Viele Bürger Serbiens sind aufgrund ihres jahrelangen Mitleidens mit kranken Angehörigen und infolge des ängstlichen Abwartens, ob und wann auch sie eventuell von einer der schrecklichen und meist tödlich verlaufenden Krankheiten eingeholt werden, psychisch stark belastet. Auch wenn die meisten von ihnen die Ursache der schweren Erkrankungen erahnen, bleibt trotzdem eine große Verunsicherung, die anhaltende Stressgefühle auslöst.

Von politischer Seite hat man sowohl in Serbien wie auch in den anderen mit DU verseuchten Ländern im Nahen und Mittleren Osten und in den NATO-Ländern selbst die Bevölkerung bewusst nicht aufgeklärt. Man wollte sich unter anderem Regressforderungen entziehen und das mörderische Handwerk ungestört weiterführen. Stress, Ängste wie auch Depressionen schwächen das bereits belastete Immunsystem zusätzlich und führen zu einer höheren Infektionsanfälligkeit. Das zeigen Forschungsergebnisse des interdisziplinären Forschungsgebiets der Psycho-Neuro-Immunologie (PNI).

Volk hat Recht auf Wahrheit

Um das eigene Leben und das der Familie befriedigend gestalten, Vorsorge für die Zukunft treffen oder als Ehepaar entscheiden zu können, ob man Kinder in die Welt setzen will oder nicht, dafür muss jeder Bürger die wirtschaftlichen, sozialen und politischen Gegebenheiten in seinem Land realistisch einschätzen können. Das kann er aber nicht, wenn ihm die Wahrheit über Vorkommnisse vorenthalten wird, die sein Leben stark beeinträchtigen können. Deshalb ist es eine moralische Verpflichtung all derer, die sich mit dem Problem der Verseuchung des Landes auseinandergesetzt haben – Ärzte, Wissenschaftler, Journalisten, von Kontamination betroffene Militärs und Zivilisten –, die Mitbürger aufzuklären und ihnen beizustehen.

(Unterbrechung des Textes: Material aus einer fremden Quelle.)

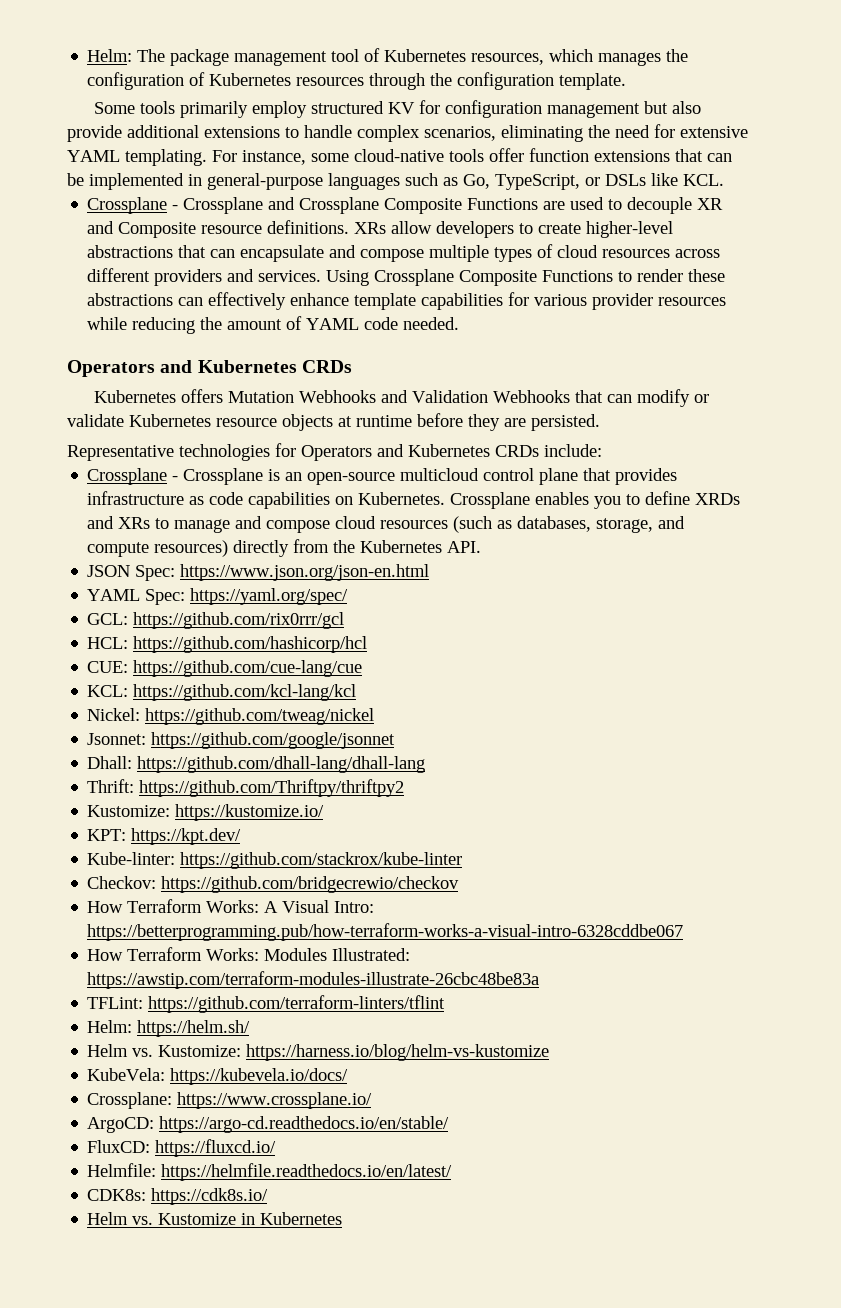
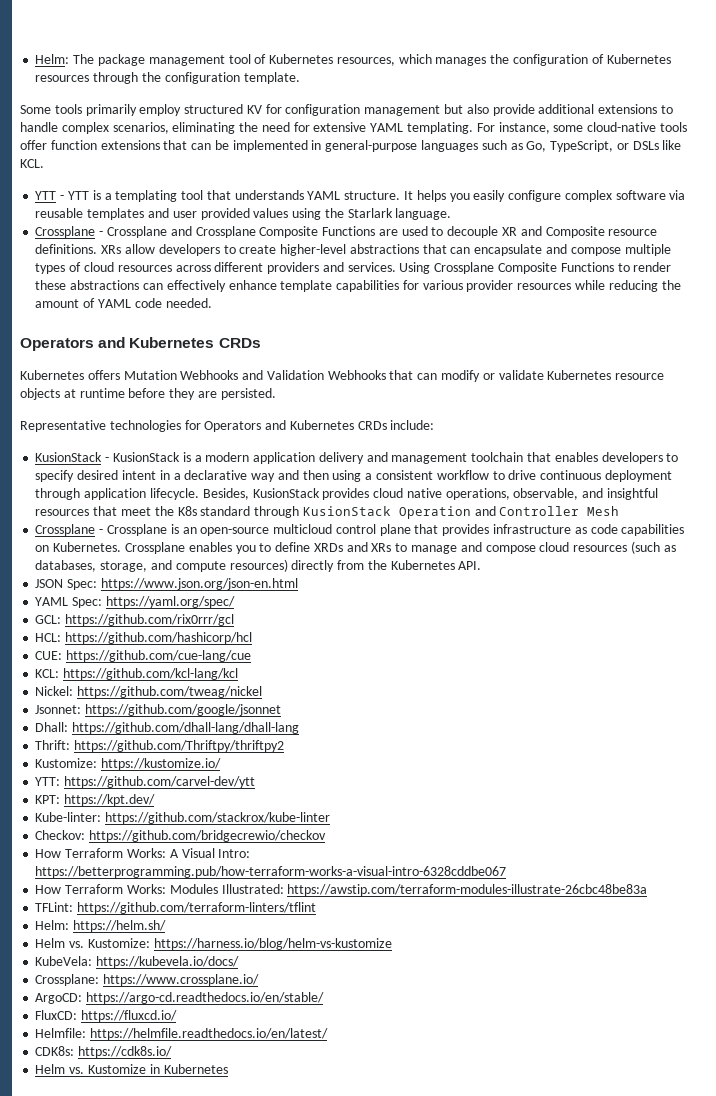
+ YTT - YTT is a templating tool that understands YAML structure. It helps you easily configure complex software via reusable templates and user provided values using the Starlark language.
+ KusionStack - KusionStack is a modern application delivery and management toolchain that enables developers to specify desired intent in a declarative way and then using a consistent workflow to drive continuous deployment through application lifecycle. Besides, KusionStack provides cloud native operations, observable, and insightful resources that meet the K8s standard through KusionStack Operation and Controller Mesh
+ YTT: https://github.com/carvel-dev/ytt

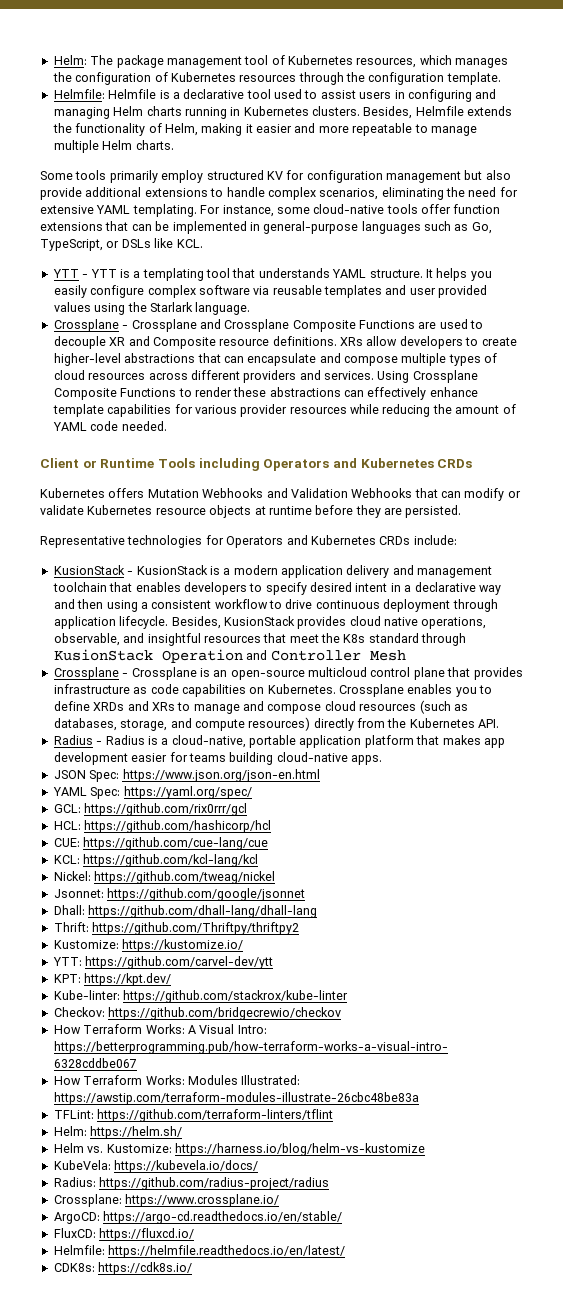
+ Helmfile: Helmfile is a declarative tool used to assist users in configuring and managing Helm charts running in Kubernetes clusters. Besides, Helmfile extends the functionality of Helm, making it easier and more repeatable to manage multiple Helm charts.
  Using Crossplane Composite Functions to render these abstractions can effectively enhance template capabilities for various provider resources while reducing the amount of YAML code needed.
- Operators and Kubernetes CRDs
+ Client or Runtime Tools including Operators and Kubernetes CRDs
+ Radius - Radius is a cloud-native, portable application platform that makes app development easier for teams building cloud-native apps.
+ Radius: https://github.com/radius-project/radius
- Helm vs. Kustomize in Kubernetes

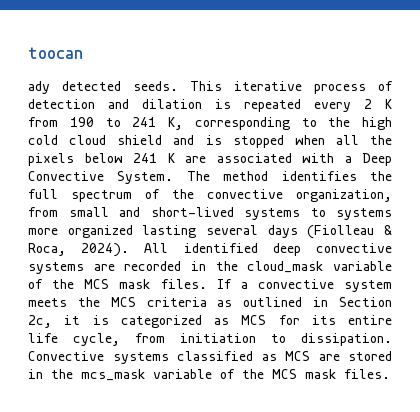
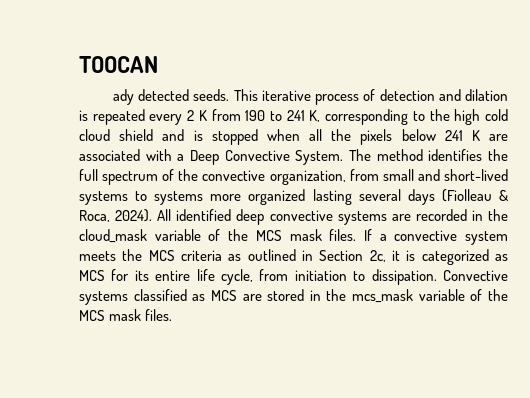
- toocan
+ TOOCAN

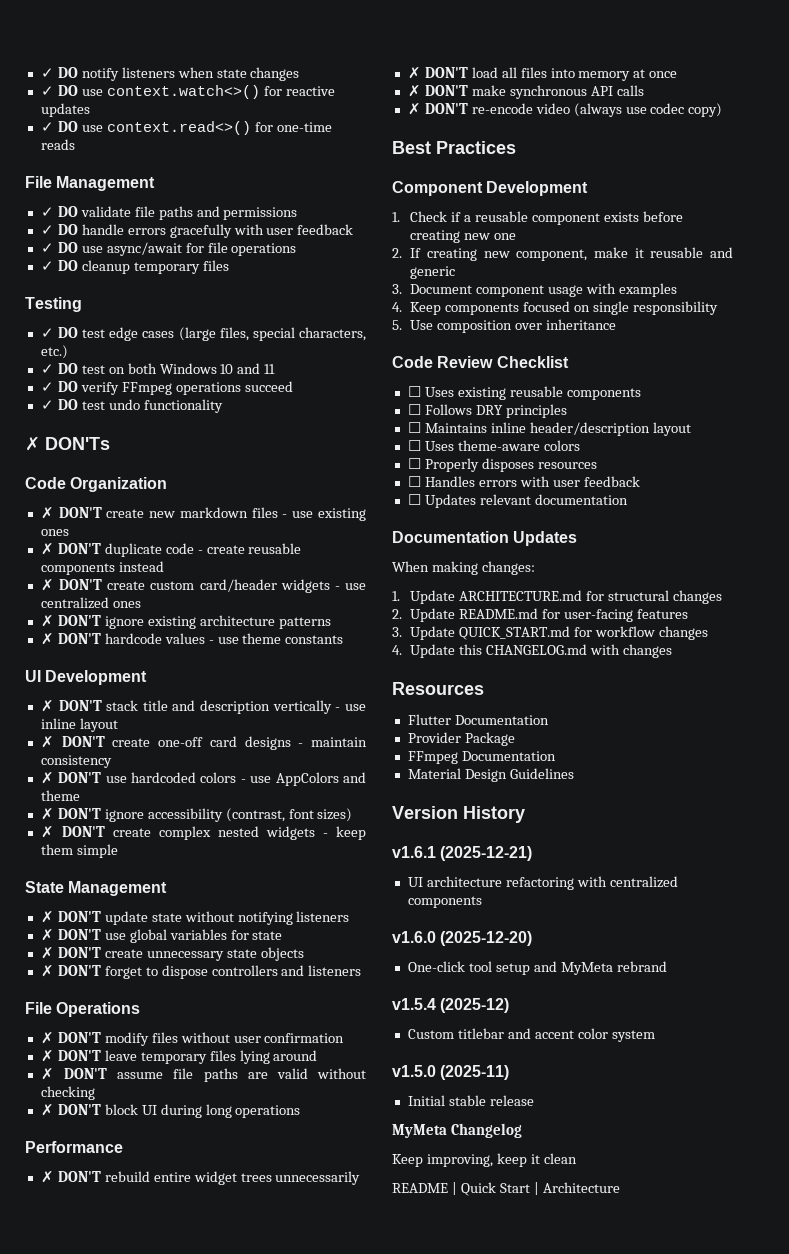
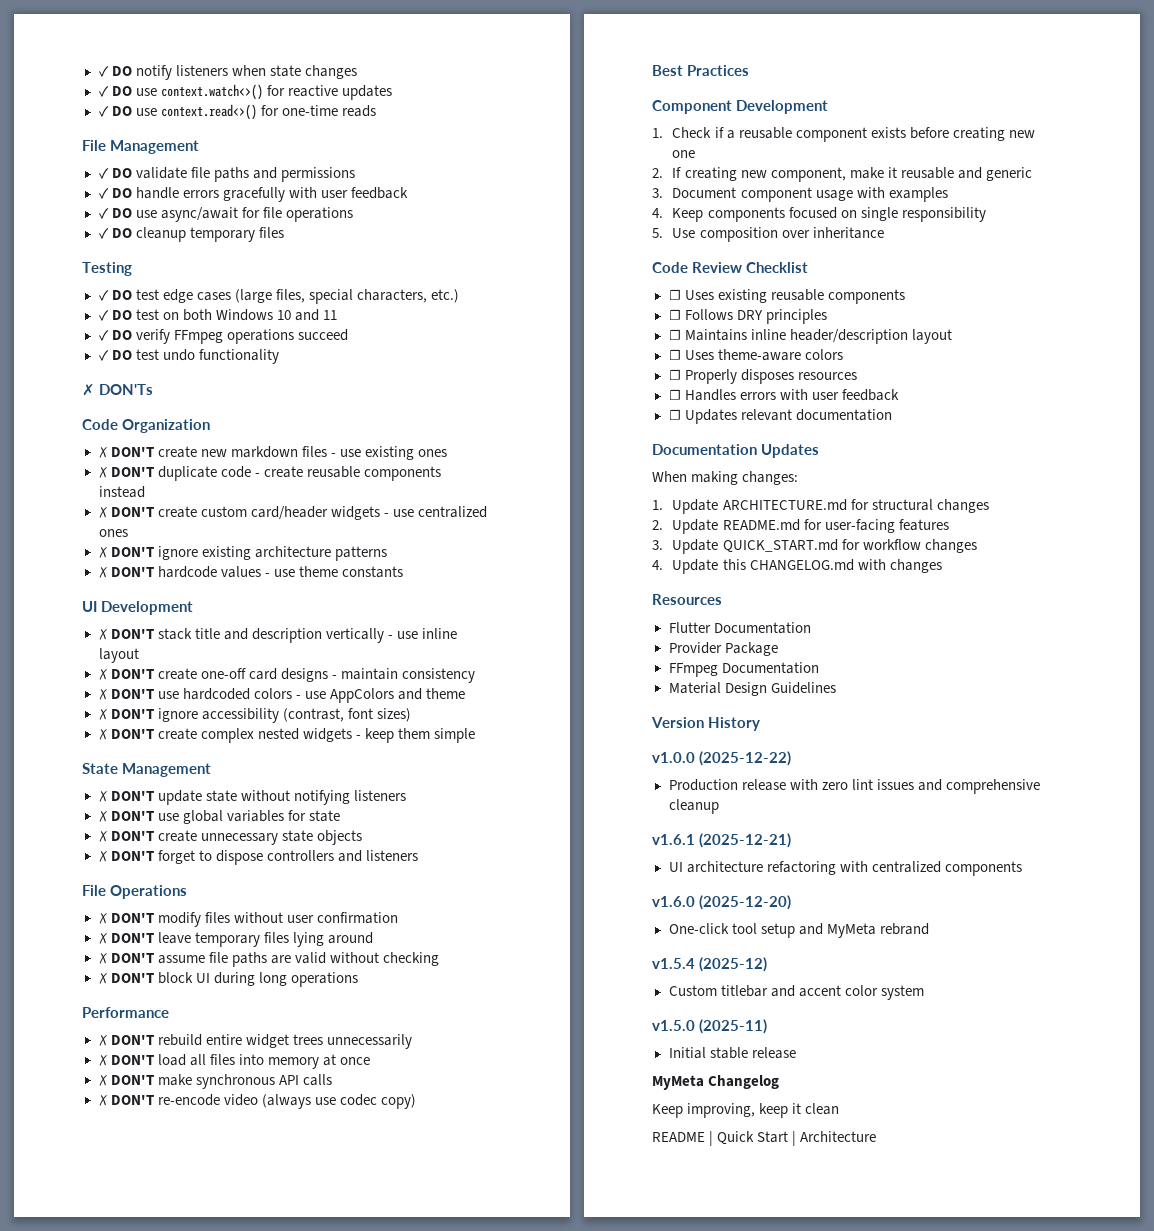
+ v1.0.0 (2025-12-22)
+ Production release with zero lint issues and comprehensive cleanup

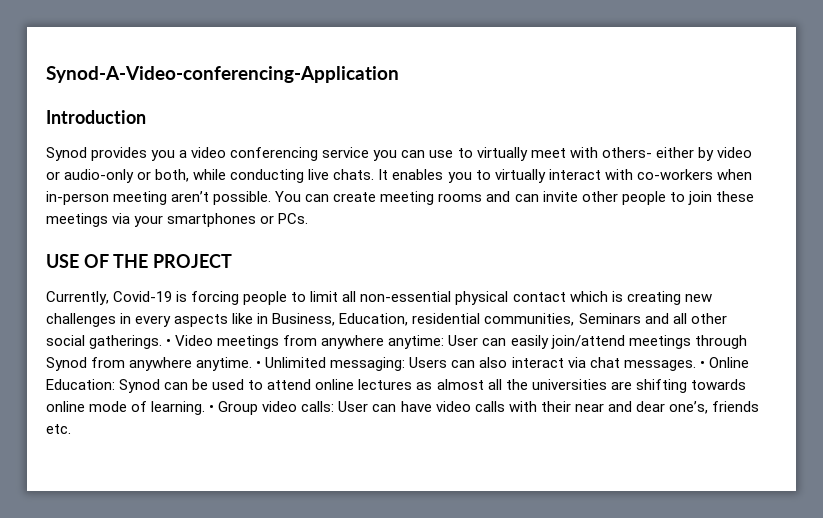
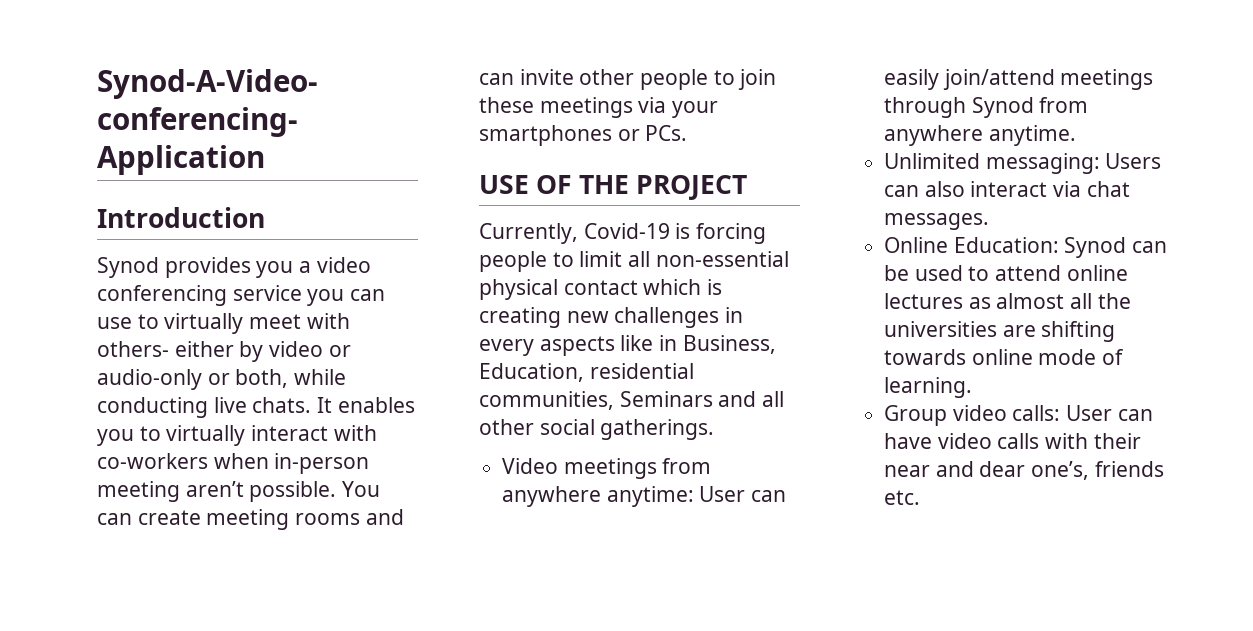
- Currently, Covid-19 is forcing people to limit all non-essential physical contact which is creating new challenges in every aspects like in Business, Education, residential communities, Seminars and all other social gatherings. • Video meetings from anywhere anytime:
+ Currently, Covid-19 is forcing people to limit all non-essential physical contact which is creating new challenges in every aspects like in Business, Education, residential communities, Seminars and all other social gatherings.
+ Video meetings from anywhere anytime:
- User can easily join/attend meetings through Synod from anywhere anytime. • Unlimited messaging:
+ User can easily join/attend meetings through Synod from anywhere anytime.
+ Unlimited messaging:
- Users can also interact via chat messages. • Online Education:
+ Users can also interact via chat messages.
+ Online Education:
- Synod can be used to attend online lectures as almost all the universities are shifting towards online mode of learning. • Group video calls:
+ Synod can be used to attend online lectures as almost all the universities are shifting towards online mode of learning.
+ Group video calls:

Hinzu kommt, dass die Identität eines Volkes auf dem Recht der Bürger auf Wahrheit und das Wissen um ihre Geschichte gründet. Historiker und Vertreter weiterer Wissenschaften haben dazu einen wichtigen Beitrag zu leisten. Die Auseinandersetzung darf aber nicht ihnen allein überlassen werden. Die Suche nach der Wahrheit und die Aufklärung des Volkes ist auch eine politische Aufgabe, die von politischen Verantwortungsträgern zu lösen ist und unter keinen Umständen von ihnen unterbunden werden darf. Regierung und Parlament haben sich zu positionieren. Wie können Bürger einer Regierung oder Volksvertretung vertrauen, die ihnen die Wahrheit über ein Problem vorenthält, das sie existenziell betrifft?